----- AVAILABLE RECORDS -----

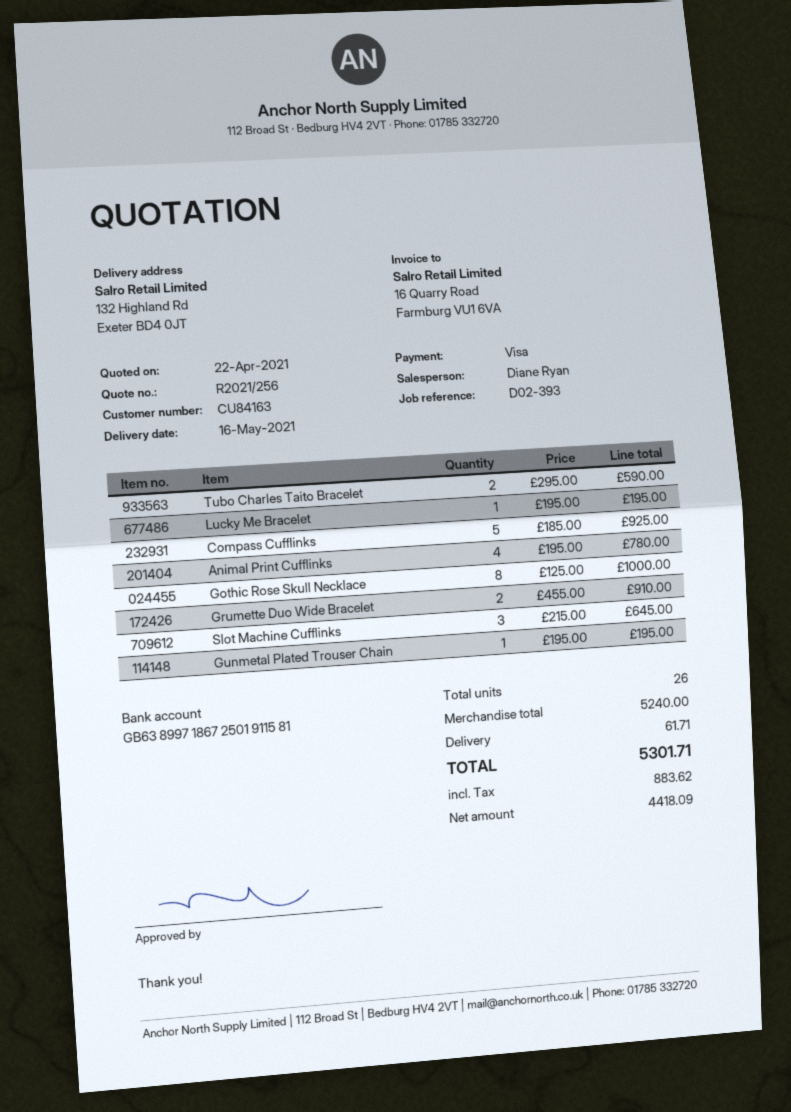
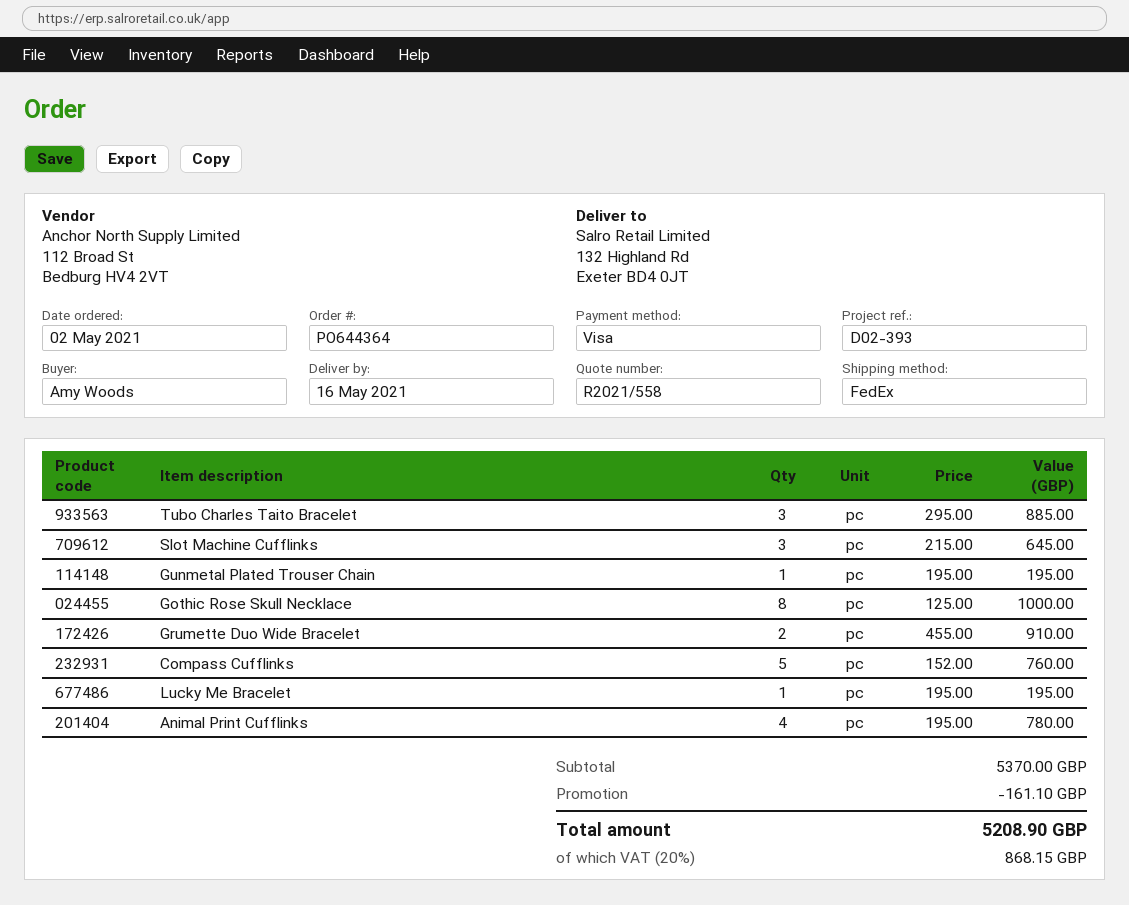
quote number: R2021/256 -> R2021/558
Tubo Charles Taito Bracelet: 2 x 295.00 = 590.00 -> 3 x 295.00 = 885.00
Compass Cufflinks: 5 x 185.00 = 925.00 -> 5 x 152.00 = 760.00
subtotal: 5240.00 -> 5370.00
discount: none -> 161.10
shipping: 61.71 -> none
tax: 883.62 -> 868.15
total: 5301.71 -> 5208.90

-----
----- AVAILABLE RECORDS -----

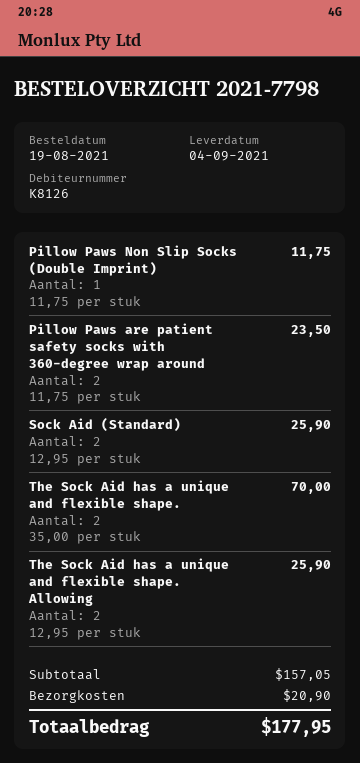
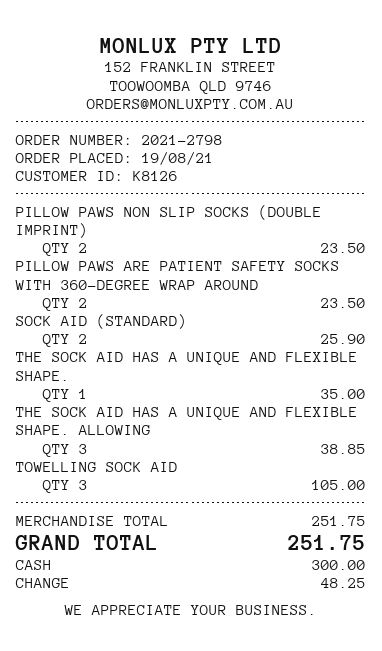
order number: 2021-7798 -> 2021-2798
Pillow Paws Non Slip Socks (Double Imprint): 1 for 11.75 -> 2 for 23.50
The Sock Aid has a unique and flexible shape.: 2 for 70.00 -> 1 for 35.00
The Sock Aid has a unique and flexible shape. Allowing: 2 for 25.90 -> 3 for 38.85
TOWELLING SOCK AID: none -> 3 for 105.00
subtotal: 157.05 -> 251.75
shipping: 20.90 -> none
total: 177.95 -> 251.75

-----

EXERCISE GOAL> Of all the entries above, repeat only the lines from the line that has "subtotal: 157.05 -> 251.75" to the line that has "total: 177.95 -> 251.75", both lines included, exactly.

TASK SOLUTION>
subtotal: 157.05 -> 251.75
shipping: 20.90 -> none
total: 177.95 -> 251.75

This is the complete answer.